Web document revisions
· · · ·
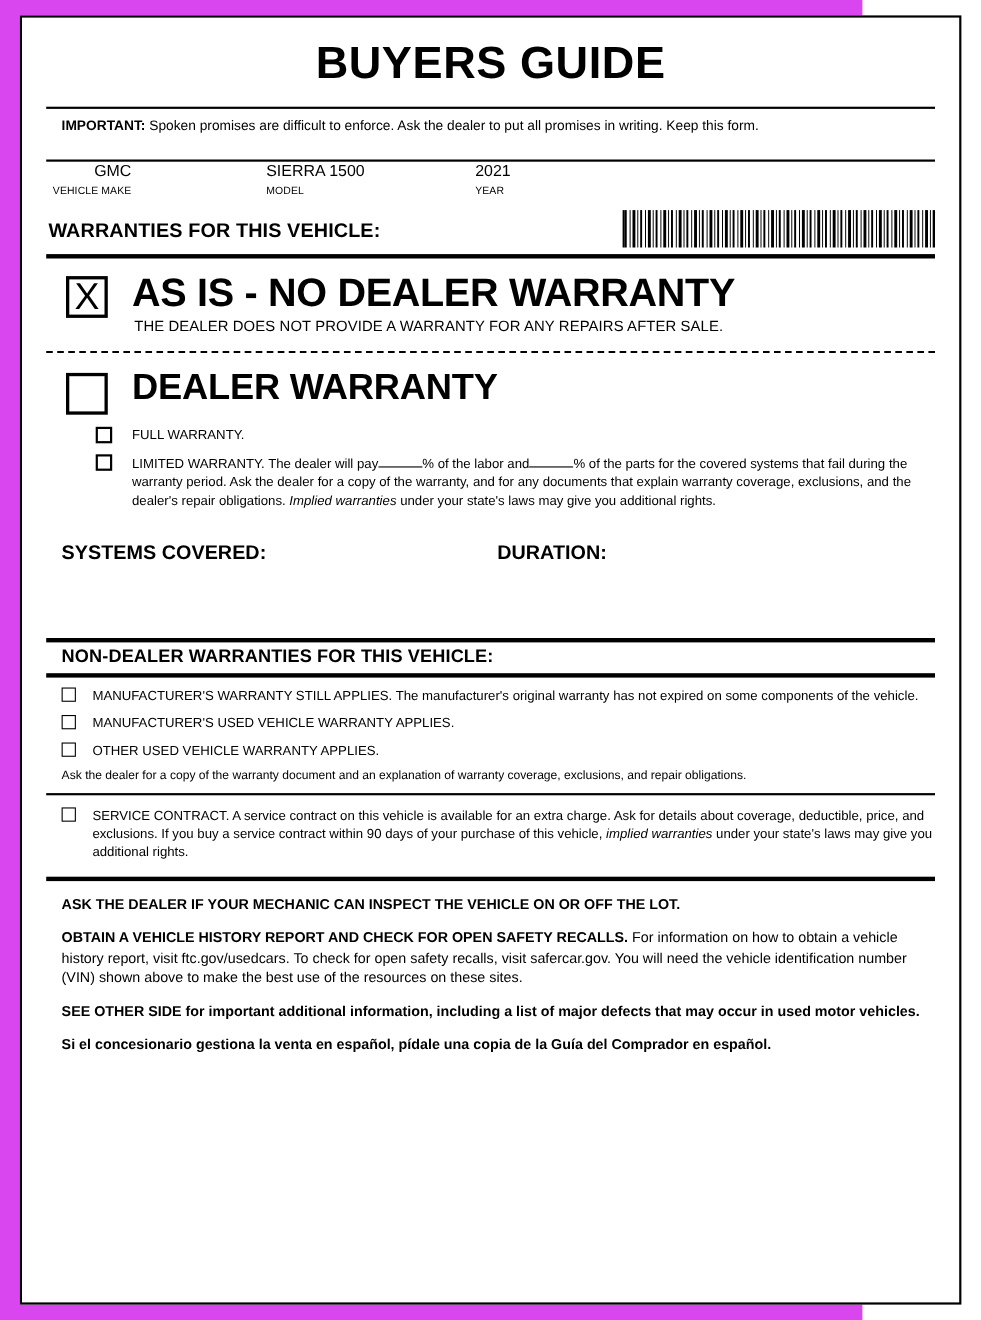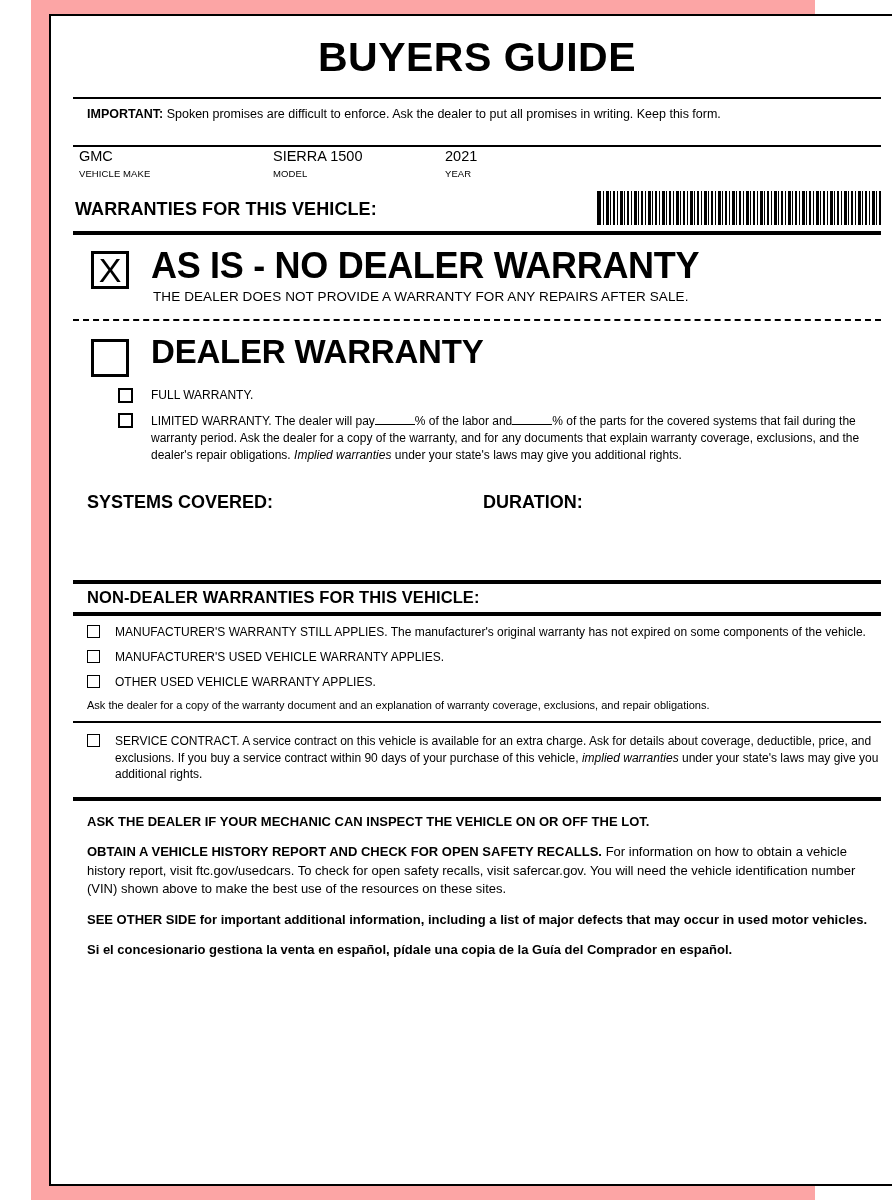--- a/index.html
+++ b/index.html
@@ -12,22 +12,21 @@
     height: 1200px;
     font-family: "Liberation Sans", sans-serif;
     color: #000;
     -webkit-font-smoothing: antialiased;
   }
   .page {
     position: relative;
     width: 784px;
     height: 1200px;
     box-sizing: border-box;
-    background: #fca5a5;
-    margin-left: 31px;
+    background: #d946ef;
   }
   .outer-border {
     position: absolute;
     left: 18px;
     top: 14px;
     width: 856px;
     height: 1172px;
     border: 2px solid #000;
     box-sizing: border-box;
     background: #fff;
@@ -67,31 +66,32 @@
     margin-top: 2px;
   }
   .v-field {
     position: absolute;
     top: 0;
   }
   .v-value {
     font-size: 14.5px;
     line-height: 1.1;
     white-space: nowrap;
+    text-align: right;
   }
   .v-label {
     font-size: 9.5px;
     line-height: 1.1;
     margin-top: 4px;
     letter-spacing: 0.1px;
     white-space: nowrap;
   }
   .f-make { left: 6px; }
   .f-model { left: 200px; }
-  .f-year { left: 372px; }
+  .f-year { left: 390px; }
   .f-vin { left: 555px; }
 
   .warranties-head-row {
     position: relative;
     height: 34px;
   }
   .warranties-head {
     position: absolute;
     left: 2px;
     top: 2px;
· · · ·
Output every record exactly, minus the pictures.

** ANSWER BELOW **
--- a/index.html
+++ b/index.html
@@ -12,22 +12,21 @@
     height: 1200px;
     font-family: "Liberation Sans", sans-serif;
     color: #000;
     -webkit-font-smoothing: antialiased;
   }
   .page {
     position: relative;
     width: 784px;
     height: 1200px;
     box-sizing: border-box;
-    background: #fca5a5;
-    margin-left: 31px;
+    background: #d946ef;
   }
   .outer-border {
     position: absolute;
     left: 18px;
     top: 14px;
     width: 856px;
     height: 1172px;
     border: 2px solid #000;
     box-sizing: border-box;
     background: #fff;
@@ -67,31 +66,32 @@
     margin-top: 2px;
   }
   .v-field {
     position: absolute;
     top: 0;
   }
   .v-value {
     font-size: 14.5px;
     line-height: 1.1;
     white-space: nowrap;
+    text-align: right;
   }
   .v-label {
     font-size: 9.5px;
     line-height: 1.1;
     margin-top: 4px;
     letter-spacing: 0.1px;
     white-space: nowrap;
   }
   .f-make { left: 6px; }
   .f-model { left: 200px; }
-  .f-year { left: 372px; }
+  .f-year { left: 390px; }
   .f-vin { left: 555px; }
 
   .warranties-head-row {
     position: relative;
     height: 34px;
   }
   .warranties-head {
     position: absolute;
     left: 2px;
     top: 2px;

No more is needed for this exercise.